- **What is required**: All of the data that follows needs to be printed again, exactly as it reads.

- **Supplied data**:
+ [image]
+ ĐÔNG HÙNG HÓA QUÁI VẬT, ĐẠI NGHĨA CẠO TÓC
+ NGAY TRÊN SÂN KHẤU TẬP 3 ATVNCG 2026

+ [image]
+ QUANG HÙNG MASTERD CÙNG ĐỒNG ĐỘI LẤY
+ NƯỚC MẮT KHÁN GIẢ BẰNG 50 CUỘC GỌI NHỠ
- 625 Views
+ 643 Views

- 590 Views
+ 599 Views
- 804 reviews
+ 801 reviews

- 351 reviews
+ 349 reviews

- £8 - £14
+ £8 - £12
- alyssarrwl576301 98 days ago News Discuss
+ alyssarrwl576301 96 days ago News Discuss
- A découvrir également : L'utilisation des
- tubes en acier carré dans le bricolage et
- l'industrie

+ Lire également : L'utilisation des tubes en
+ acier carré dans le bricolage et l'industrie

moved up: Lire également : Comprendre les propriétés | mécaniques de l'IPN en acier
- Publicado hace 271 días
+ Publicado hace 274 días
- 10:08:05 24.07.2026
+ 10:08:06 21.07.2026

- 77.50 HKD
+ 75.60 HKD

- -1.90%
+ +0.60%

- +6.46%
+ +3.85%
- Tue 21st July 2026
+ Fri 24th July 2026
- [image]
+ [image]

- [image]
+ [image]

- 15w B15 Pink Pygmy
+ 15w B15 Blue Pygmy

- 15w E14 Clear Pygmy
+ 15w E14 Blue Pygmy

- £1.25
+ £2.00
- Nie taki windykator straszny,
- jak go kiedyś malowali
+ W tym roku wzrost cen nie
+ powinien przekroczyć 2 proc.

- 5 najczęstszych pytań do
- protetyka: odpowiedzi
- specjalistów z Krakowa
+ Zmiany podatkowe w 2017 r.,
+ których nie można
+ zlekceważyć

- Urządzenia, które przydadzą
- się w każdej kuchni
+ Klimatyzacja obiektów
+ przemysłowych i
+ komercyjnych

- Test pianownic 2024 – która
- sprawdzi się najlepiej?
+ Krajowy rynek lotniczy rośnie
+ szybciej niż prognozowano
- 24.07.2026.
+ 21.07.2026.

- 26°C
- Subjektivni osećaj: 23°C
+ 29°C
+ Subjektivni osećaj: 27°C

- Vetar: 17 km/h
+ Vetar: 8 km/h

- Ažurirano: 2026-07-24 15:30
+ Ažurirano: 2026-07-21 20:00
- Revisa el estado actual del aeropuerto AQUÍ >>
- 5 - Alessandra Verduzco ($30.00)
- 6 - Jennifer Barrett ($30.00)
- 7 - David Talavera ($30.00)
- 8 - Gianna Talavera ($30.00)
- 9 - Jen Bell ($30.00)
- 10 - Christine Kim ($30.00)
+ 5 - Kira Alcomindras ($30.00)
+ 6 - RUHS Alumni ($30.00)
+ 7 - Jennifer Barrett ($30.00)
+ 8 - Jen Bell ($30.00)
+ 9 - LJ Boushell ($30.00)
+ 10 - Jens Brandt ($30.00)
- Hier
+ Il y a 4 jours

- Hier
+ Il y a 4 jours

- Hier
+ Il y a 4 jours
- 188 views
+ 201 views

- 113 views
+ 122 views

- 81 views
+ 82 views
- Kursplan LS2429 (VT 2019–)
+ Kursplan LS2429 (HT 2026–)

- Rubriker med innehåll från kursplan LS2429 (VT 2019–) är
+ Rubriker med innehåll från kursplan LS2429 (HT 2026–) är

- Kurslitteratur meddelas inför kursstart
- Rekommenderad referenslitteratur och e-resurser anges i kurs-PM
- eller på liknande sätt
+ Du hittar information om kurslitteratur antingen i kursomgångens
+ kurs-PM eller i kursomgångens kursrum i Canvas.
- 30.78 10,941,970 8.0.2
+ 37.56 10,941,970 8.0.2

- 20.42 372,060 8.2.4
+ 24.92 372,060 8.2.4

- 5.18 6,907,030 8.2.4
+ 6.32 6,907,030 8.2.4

- **Response to the task**:
+ [image]
+ ĐÔNG HÙNG HÓA QUÁI VẬT, ĐẠI NGHĨA CẠO TÓC
+ NGAY TRÊN SÂN KHẤU TẬP 3 ATVNCG 2026

+ [image]
+ QUANG HÙNG MASTERD CÙNG ĐỒNG ĐỘI LẤY
+ NƯỚC MẮT KHÁN GIẢ BẰNG 50 CUỘC GỌI NHỠ
- 625 Views
+ 643 Views

- 590 Views
+ 599 Views
- 804 reviews
+ 801 reviews

- 351 reviews
+ 349 reviews

- £8 - £14
+ £8 - £12
- alyssarrwl576301 98 days ago News Discuss
+ alyssarrwl576301 96 days ago News Discuss
- A découvrir également : L'utilisation des
- tubes en acier carré dans le bricolage et
- l'industrie

+ Lire également : L'utilisation des tubes en
+ acier carré dans le bricolage et l'industrie

moved up: Lire également : Comprendre les propriétés | mécaniques de l'IPN en acier
- Publicado hace 271 días
+ Publicado hace 274 días
- 10:08:05 24.07.2026
+ 10:08:06 21.07.2026

- 77.50 HKD
+ 75.60 HKD

- -1.90%
+ +0.60%

- +6.46%
+ +3.85%
- Tue 21st July 2026
+ Fri 24th July 2026
- [image]
+ [image]

- [image]
+ [image]

- 15w B15 Pink Pygmy
+ 15w B15 Blue Pygmy

- 15w E14 Clear Pygmy
+ 15w E14 Blue Pygmy

- £1.25
+ £2.00
- Nie taki windykator straszny,
- jak go kiedyś malowali
+ W tym roku wzrost cen nie
+ powinien przekroczyć 2 proc.

- 5 najczęstszych pytań do
- protetyka: odpowiedzi
- specjalistów z Krakowa
+ Zmiany podatkowe w 2017 r.,
+ których nie można
+ zlekceważyć

- Urządzenia, które przydadzą
- się w każdej kuchni
+ Klimatyzacja obiektów
+ przemysłowych i
+ komercyjnych

- Test pianownic 2024 – która
- sprawdzi się najlepiej?
+ Krajowy rynek lotniczy rośnie
+ szybciej niż prognozowano
- 24.07.2026.
+ 21.07.2026.

- 26°C
- Subjektivni osećaj: 23°C
+ 29°C
+ Subjektivni osećaj: 27°C

- Vetar: 17 km/h
+ Vetar: 8 km/h

- Ažurirano: 2026-07-24 15:30
+ Ažurirano: 2026-07-21 20:00
- Revisa el estado actual del aeropuerto AQUÍ >>
- 5 - Alessandra Verduzco ($30.00)
- 6 - Jennifer Barrett ($30.00)
- 7 - David Talavera ($30.00)
- 8 - Gianna Talavera ($30.00)
- 9 - Jen Bell ($30.00)
- 10 - Christine Kim ($30.00)
+ 5 - Kira Alcomindras ($30.00)
+ 6 - RUHS Alumni ($30.00)
+ 7 - Jennifer Barrett ($30.00)
+ 8 - Jen Bell ($30.00)
+ 9 - LJ Boushell ($30.00)
+ 10 - Jens Brandt ($30.00)
- Hier
+ Il y a 4 jours

- Hier
+ Il y a 4 jours

- Hier
+ Il y a 4 jours
- 188 views
+ 201 views

- 113 views
+ 122 views

- 81 views
+ 82 views
- Kursplan LS2429 (VT 2019–)
+ Kursplan LS2429 (HT 2026–)

- Rubriker med innehåll från kursplan LS2429 (VT 2019–) är
+ Rubriker med innehåll från kursplan LS2429 (HT 2026–) är

- Kurslitteratur meddelas inför kursstart
- Rekommenderad referenslitteratur och e-resurser anges i kurs-PM
- eller på liknande sätt
+ Du hittar information om kurslitteratur antingen i kursomgångens
+ kurs-PM eller i kursomgångens kursrum i Canvas.
- 30.78 10,941,970 8.0.2
+ 37.56 10,941,970 8.0.2

- 20.42 372,060 8.2.4
+ 24.92 372,060 8.2.4

- 5.18 6,907,030 8.2.4
+ 6.32 6,907,030 8.2.4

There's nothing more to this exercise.